§ Available records
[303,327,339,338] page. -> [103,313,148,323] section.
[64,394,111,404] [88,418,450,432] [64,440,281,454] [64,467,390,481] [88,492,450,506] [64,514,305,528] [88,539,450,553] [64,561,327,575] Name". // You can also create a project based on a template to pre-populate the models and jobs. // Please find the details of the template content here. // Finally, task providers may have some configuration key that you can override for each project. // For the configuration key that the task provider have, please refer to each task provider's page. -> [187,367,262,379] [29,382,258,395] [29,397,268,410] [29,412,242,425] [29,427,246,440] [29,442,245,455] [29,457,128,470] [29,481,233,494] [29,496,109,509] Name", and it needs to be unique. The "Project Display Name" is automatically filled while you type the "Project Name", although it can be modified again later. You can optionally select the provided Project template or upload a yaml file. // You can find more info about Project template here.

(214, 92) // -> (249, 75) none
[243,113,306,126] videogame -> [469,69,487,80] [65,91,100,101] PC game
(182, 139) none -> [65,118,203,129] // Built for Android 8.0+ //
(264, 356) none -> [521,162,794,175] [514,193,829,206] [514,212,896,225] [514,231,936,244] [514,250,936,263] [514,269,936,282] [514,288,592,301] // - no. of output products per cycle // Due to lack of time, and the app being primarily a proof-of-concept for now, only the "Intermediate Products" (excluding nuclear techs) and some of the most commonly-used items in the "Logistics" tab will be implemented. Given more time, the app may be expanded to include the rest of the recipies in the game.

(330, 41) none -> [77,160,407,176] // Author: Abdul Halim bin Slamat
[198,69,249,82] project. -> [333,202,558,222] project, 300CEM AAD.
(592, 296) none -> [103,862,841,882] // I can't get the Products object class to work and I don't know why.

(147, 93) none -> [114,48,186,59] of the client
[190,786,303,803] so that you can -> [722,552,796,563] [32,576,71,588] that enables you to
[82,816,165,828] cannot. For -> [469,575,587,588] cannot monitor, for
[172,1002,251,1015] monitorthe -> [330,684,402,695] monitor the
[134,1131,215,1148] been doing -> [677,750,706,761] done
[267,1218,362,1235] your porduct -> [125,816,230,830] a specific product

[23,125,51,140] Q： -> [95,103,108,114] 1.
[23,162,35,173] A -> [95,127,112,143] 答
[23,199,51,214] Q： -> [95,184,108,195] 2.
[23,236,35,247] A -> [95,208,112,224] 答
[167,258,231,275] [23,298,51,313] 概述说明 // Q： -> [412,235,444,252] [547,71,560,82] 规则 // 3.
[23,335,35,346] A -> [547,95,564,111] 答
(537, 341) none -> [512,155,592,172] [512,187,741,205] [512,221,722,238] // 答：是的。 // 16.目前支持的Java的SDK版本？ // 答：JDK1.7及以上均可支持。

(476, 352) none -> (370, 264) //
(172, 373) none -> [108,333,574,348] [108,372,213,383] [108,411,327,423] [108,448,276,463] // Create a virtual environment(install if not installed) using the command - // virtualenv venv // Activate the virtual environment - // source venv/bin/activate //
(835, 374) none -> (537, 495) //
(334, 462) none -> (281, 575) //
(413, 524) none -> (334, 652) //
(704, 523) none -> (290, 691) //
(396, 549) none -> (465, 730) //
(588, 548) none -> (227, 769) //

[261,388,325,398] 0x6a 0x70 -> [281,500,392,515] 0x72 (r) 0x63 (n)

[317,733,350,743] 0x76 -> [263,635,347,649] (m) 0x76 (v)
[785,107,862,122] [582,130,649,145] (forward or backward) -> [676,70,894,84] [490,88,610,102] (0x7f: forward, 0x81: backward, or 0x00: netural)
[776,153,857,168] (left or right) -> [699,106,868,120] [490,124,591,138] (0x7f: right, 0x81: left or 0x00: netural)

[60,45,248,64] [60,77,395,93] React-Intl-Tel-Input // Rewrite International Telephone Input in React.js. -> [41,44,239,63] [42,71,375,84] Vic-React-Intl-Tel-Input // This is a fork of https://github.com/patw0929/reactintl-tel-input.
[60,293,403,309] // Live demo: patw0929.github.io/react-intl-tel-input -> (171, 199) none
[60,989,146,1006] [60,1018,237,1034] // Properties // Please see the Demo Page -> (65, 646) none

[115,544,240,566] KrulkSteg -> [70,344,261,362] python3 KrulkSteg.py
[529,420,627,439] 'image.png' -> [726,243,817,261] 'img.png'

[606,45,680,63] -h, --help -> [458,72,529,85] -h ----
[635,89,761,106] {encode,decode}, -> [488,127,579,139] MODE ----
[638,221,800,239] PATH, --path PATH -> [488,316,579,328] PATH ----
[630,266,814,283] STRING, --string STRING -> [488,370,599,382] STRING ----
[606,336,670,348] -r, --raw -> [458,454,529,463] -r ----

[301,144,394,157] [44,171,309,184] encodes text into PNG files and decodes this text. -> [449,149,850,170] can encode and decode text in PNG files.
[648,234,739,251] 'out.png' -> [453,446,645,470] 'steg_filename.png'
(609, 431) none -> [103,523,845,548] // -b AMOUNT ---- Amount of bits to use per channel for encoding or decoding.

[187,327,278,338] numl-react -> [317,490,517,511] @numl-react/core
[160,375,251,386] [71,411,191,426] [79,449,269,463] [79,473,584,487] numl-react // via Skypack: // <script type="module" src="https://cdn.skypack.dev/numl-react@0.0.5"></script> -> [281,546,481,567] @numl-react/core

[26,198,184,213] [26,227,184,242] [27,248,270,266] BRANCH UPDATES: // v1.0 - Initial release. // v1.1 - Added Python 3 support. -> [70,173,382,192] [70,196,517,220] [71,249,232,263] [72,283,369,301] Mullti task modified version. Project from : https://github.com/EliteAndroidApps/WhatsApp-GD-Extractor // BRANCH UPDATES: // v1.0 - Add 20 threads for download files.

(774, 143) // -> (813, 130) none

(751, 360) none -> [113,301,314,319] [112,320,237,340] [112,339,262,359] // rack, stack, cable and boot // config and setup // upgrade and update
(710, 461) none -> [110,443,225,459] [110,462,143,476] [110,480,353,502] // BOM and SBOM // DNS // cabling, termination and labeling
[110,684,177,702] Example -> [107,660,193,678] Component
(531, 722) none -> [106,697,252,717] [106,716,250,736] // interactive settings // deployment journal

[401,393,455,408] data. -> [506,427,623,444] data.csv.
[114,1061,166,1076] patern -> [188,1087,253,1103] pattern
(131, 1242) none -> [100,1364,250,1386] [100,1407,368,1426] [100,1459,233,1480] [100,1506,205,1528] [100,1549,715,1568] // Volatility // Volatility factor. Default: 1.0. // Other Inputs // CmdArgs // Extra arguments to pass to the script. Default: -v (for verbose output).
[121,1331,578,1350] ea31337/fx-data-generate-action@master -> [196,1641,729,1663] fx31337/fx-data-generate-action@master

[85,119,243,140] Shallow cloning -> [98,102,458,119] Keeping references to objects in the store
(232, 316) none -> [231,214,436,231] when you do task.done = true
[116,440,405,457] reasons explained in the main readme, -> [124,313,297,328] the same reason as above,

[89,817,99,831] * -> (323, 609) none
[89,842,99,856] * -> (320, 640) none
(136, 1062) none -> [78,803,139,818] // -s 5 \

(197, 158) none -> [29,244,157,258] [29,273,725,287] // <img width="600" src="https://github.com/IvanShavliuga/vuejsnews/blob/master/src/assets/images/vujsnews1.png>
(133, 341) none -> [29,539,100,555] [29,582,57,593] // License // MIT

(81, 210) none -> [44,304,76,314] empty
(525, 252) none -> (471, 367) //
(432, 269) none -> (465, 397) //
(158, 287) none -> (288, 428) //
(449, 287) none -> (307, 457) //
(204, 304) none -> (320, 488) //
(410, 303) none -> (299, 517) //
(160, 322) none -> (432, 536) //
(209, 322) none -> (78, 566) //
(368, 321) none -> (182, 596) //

§ Task to carry out
Copy each line of the data above exactly as it appears.

§ Solution to this task
[303,327,339,338] page. -> [103,313,148,323] section.
[64,394,111,404] [88,418,450,432] [64,440,281,454] [64,467,390,481] [88,492,450,506] [64,514,305,528] [88,539,450,553] [64,561,327,575] Name". // You can also create a project based on a template to pre-populate the models and jobs. // Please find the details of the template content here. // Finally, task providers may have some configuration key that you can override for each project. // For the configuration key that the task provider have, please refer to each task provider's page. -> [187,367,262,379] [29,382,258,395] [29,397,268,410] [29,412,242,425] [29,427,246,440] [29,442,245,455] [29,457,128,470] [29,481,233,494] [29,496,109,509] Name", and it needs to be unique. The "Project Display Name" is automatically filled while you type the "Project Name", although it can be modified again later. You can optionally select the provided Project template or upload a yaml file. // You can find more info about Project template here.

(214, 92) // -> (249, 75) none
[243,113,306,126] videogame -> [469,69,487,80] [65,91,100,101] PC game
(182, 139) none -> [65,118,203,129] // Built for Android 8.0+ //
(264, 356) none -> [521,162,794,175] [514,193,829,206] [514,212,896,225] [514,231,936,244] [514,250,936,263] [514,269,936,282] [514,288,592,301] // - no. of output products per cycle // Due to lack of time, and the app being primarily a proof-of-concept for now, only the "Intermediate Products" (excluding nuclear techs) and some of the most commonly-used items in the "Logistics" tab will be implemented. Given more time, the app may be expanded to include the rest of the recipies in the game.

(330, 41) none -> [77,160,407,176] // Author: Abdul Halim bin Slamat
[198,69,249,82] project. -> [333,202,558,222] project, 300CEM AAD.
(592, 296) none -> [103,862,841,882] // I can't get the Products object class to work and I don't know why.

(147, 93) none -> [114,48,186,59] of the client
[190,786,303,803] so that you can -> [722,552,796,563] [32,576,71,588] that enables you to
[82,816,165,828] cannot. For -> [469,575,587,588] cannot monitor, for
[172,1002,251,1015] monitorthe -> [330,684,402,695] monitor the
[134,1131,215,1148] been doing -> [677,750,706,761] done
[267,1218,362,1235] your porduct -> [125,816,230,830] a specific product

[23,125,51,140] Q： -> [95,103,108,114] 1.
[23,162,35,173] A -> [95,127,112,143] 答
[23,199,51,214] Q： -> [95,184,108,195] 2.
[23,236,35,247] A -> [95,208,112,224] 答
[167,258,231,275] [23,298,51,313] 概述说明 // Q： -> [412,235,444,252] [547,71,560,82] 规则 // 3.
[23,335,35,346] A -> [547,95,564,111] 答
(537, 341) none -> [512,155,592,172] [512,187,741,205] [512,221,722,238] // 答：是的。 // 16.目前支持的Java的SDK版本？ // 答：JDK1.7及以上均可支持。

(476, 352) none -> (370, 264) //
(172, 373) none -> [108,333,574,348] [108,372,213,383] [108,411,327,423] [108,448,276,463] // Create a virtual environment(install if not installed) using the command - // virtualenv venv // Activate the virtual environment - // source venv/bin/activate //
(835, 374) none -> (537, 495) //
(334, 462) none -> (281, 575) //
(413, 524) none -> (334, 652) //
(704, 523) none -> (290, 691) //
(396, 549) none -> (465, 730) //
(588, 548) none -> (227, 769) //

[261,388,325,398] 0x6a 0x70 -> [281,500,392,515] 0x72 (r) 0x63 (n)

[317,733,350,743] 0x76 -> [263,635,347,649] (m) 0x76 (v)
[785,107,862,122] [582,130,649,145] (forward or backward) -> [676,70,894,84] [490,88,610,102] (0x7f: forward, 0x81: backward, or 0x00: netural)
[776,153,857,168] (left or right) -> [699,106,868,120] [490,124,591,138] (0x7f: right, 0x81: left or 0x00: netural)

[60,45,248,64] [60,77,395,93] React-Intl-Tel-Input // Rewrite International Telephone Input in React.js. -> [41,44,239,63] [42,71,375,84] Vic-React-Intl-Tel-Input // This is a fork of https://github.com/patw0929/reactintl-tel-input.
[60,293,403,309] // Live demo: patw0929.github.io/react-intl-tel-input -> (171, 199) none
[60,989,146,1006] [60,1018,237,1034] // Properties // Please see the Demo Page -> (65, 646) none

[115,544,240,566] KrulkSteg -> [70,344,261,362] python3 KrulkSteg.py
[529,420,627,439] 'image.png' -> [726,243,817,261] 'img.png'

[606,45,680,63] -h, --help -> [458,72,529,85] -h ----
[635,89,761,106] {encode,decode}, -> [488,127,579,139] MODE ----
[638,221,800,239] PATH, --path PATH -> [488,316,579,328] PATH ----
[630,266,814,283] STRING, --string STRING -> [488,370,599,382] STRING ----
[606,336,670,348] -r, --raw -> [458,454,529,463] -r ----

[301,144,394,157] [44,171,309,184] encodes text into PNG files and decodes this text. -> [449,149,850,170] can encode and decode text in PNG files.
[648,234,739,251] 'out.png' -> [453,446,645,470] 'steg_filename.png'
(609, 431) none -> [103,523,845,548] // -b AMOUNT ---- Amount of bits to use per channel for encoding or decoding.

[187,327,278,338] numl-react -> [317,490,517,511] @numl-react/core
[160,375,251,386] [71,411,191,426] [79,449,269,463] [79,473,584,487] numl-react // via Skypack: // <script type="module" src="https://cdn.skypack.dev/numl-react@0.0.5"></script> -> [281,546,481,567] @numl-react/core

[26,198,184,213] [26,227,184,242] [27,248,270,266] BRANCH UPDATES: // v1.0 - Initial release. // v1.1 - Added Python 3 support. -> [70,173,382,192] [70,196,517,220] [71,249,232,263] [72,283,369,301] Mullti task modified version. Project from : https://github.com/EliteAndroidApps/WhatsApp-GD-Extractor // BRANCH UPDATES: // v1.0 - Add 20 threads for download files.

(774, 143) // -> (813, 130) none

(751, 360) none -> [113,301,314,319] [112,320,237,340] [112,339,262,359] // rack, stack, cable and boot // config and setup // upgrade and update
(710, 461) none -> [110,443,225,459] [110,462,143,476] [110,480,353,502] // BOM and SBOM // DNS // cabling, termination and labeling
[110,684,177,702] Example -> [107,660,193,678] Component
(531, 722) none -> [106,697,252,717] [106,716,250,736] // interactive settings // deployment journal

[401,393,455,408] data. -> [506,427,623,444] data.csv.
[114,1061,166,1076] patern -> [188,1087,253,1103] pattern
(131, 1242) none -> [100,1364,250,1386] [100,1407,368,1426] [100,1459,233,1480] [100,1506,205,1528] [100,1549,715,1568] // Volatility // Volatility factor. Default: 1.0. // Other Inputs // CmdArgs // Extra arguments to pass to the script. Default: -v (for verbose output).
[121,1331,578,1350] ea31337/fx-data-generate-action@master -> [196,1641,729,1663] fx31337/fx-data-generate-action@master

[85,119,243,140] Shallow cloning -> [98,102,458,119] Keeping references to objects in the store
(232, 316) none -> [231,214,436,231] when you do task.done = true
[116,440,405,457] reasons explained in the main readme, -> [124,313,297,328] the same reason as above,

[89,817,99,831] * -> (323, 609) none
[89,842,99,856] * -> (320, 640) none
(136, 1062) none -> [78,803,139,818] // -s 5 \

(197, 158) none -> [29,244,157,258] [29,273,725,287] // <img width="600" src="https://github.com/IvanShavliuga/vuejsnews/blob/master/src/assets/images/vujsnews1.png>
(133, 341) none -> [29,539,100,555] [29,582,57,593] // License // MIT

(81, 210) none -> [44,304,76,314] empty
(525, 252) none -> (471, 367) //
(432, 269) none -> (465, 397) //
(158, 287) none -> (288, 428) //
(449, 287) none -> (307, 457) //
(204, 304) none -> (320, 488) //
(410, 303) none -> (299, 517) //
(160, 322) none -> (432, 536) //
(209, 322) none -> (78, 566) //
(368, 321) none -> (182, 596) //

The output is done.